That summary is right, but it can sound abstract unless you know how the day is lived.
Yom Kippur is the most solemn day in the Jewish calendar. It is marked by fasting, confession, sustained prayer, and the closing moment of a long season of repentance that begins with Rosh Hashanah.
Yom Kippur is the climax of the Days of Awe
Britannica describes Yom Kippur as the holiest and most solemn of Jewish holidays. It falls on the 10th of Tishri and concludes the Ten Days of Repentance that begin with Rosh Hashanah.
That structure matters. Yom Kippur is not an isolated fast day. It is the culmination of a process of moral accounting, apology, and self-examination.
Fasting is part of the point, not the whole point
Britannica notes that Yom Kippur is observed with total rest, penitent prayer, and restrictions that include fasting.
The fast matters because it strips the day down. It creates intensity, but it is not the meaning by itself. The point is repentance, repair, and reconciliation with God. In Jewish thought, fasting without moral seriousness misses the day.
The liturgy keeps the work public
Congregations spend the eve and the full day in prayer. Britannica highlights Kol Nidre on the night before and the long daytime services that include Torah readings and penitential prayers.
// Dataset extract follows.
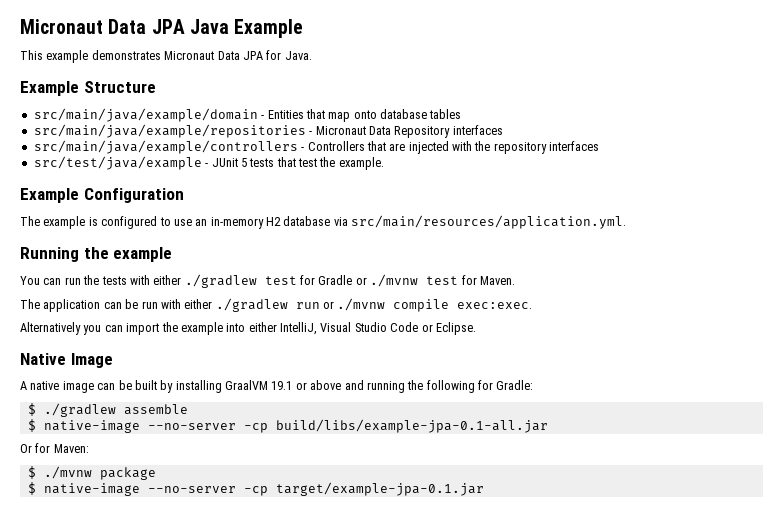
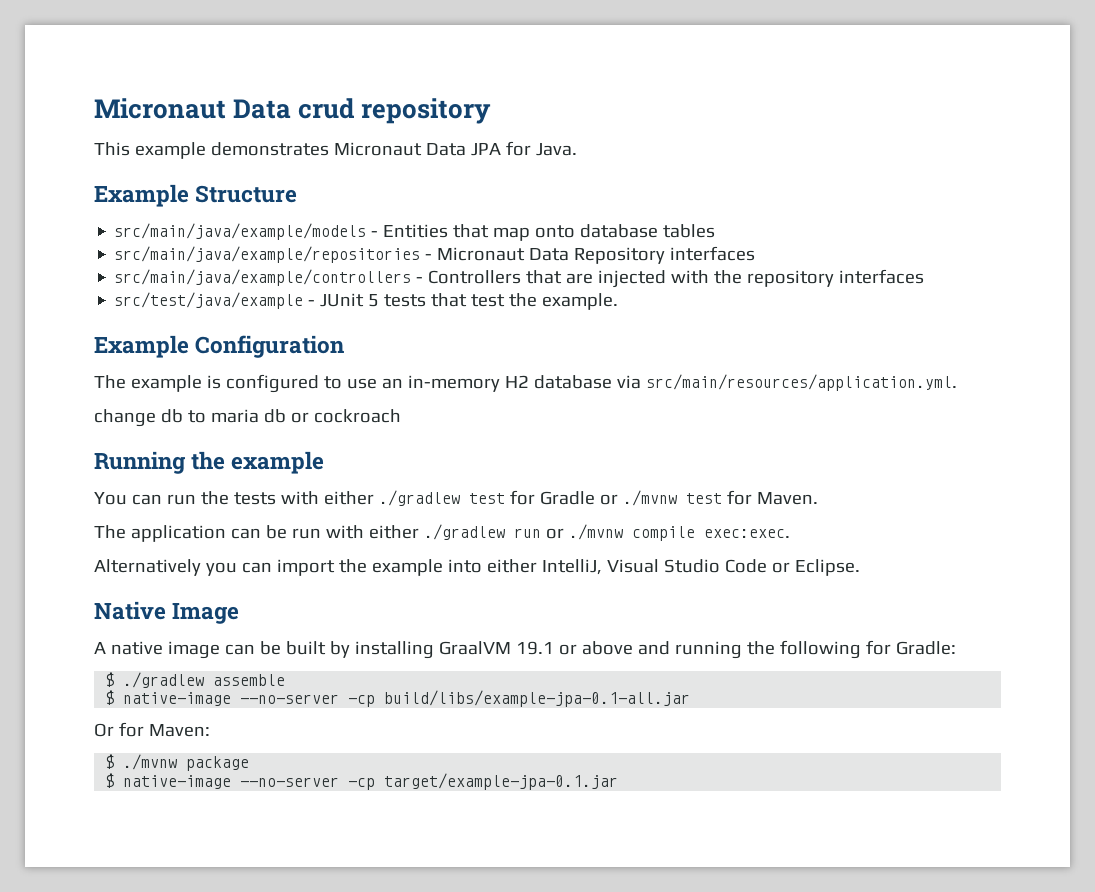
[20,19,304,38] Micronaut Data JPA Java Example -> [94,98,492,124] Micronaut Data crud repository
[33,108,258,122] src/main/java/example/domain -> [114,223,367,240] src/main/java/example/models
(627, 222) none -> [94,409,401,427] // change db to maria db or cockroach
That length is not accidental. Judaism does not treat repentance as a mood that appears in five minutes. The day stretches people past convenience and into sustained reflection.
Yom Kippur joins divine and human accountability
The day asks whether a person has sinned against God, against other people, or both. Jewish teaching is clear that ritual remorse is not enough where human wrong has not been addressed. Atonement requires more than private feeling.
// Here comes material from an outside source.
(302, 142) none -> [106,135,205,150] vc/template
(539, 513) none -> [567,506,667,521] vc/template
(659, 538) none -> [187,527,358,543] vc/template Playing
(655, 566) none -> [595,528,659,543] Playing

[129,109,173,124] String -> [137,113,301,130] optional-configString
That is one reason Yom Kippur still lands so hard. It resists the fantasy that a person can be spiritually serious while avoiding the damage they have done.
Why it still matters
Yom Kippur matters because it insists that moral life needs interruption, confession, and repair. It gives failure a language without normalizing it and offers forgiveness without making it cheap.
The shortest accurate answer
Yom Kippur is the Day of Atonement, the holiest day in the Jewish year, observed through fasting, prayer, repentance, and the closing of the Ten Days of Repentance that begin with Rosh Hashanah.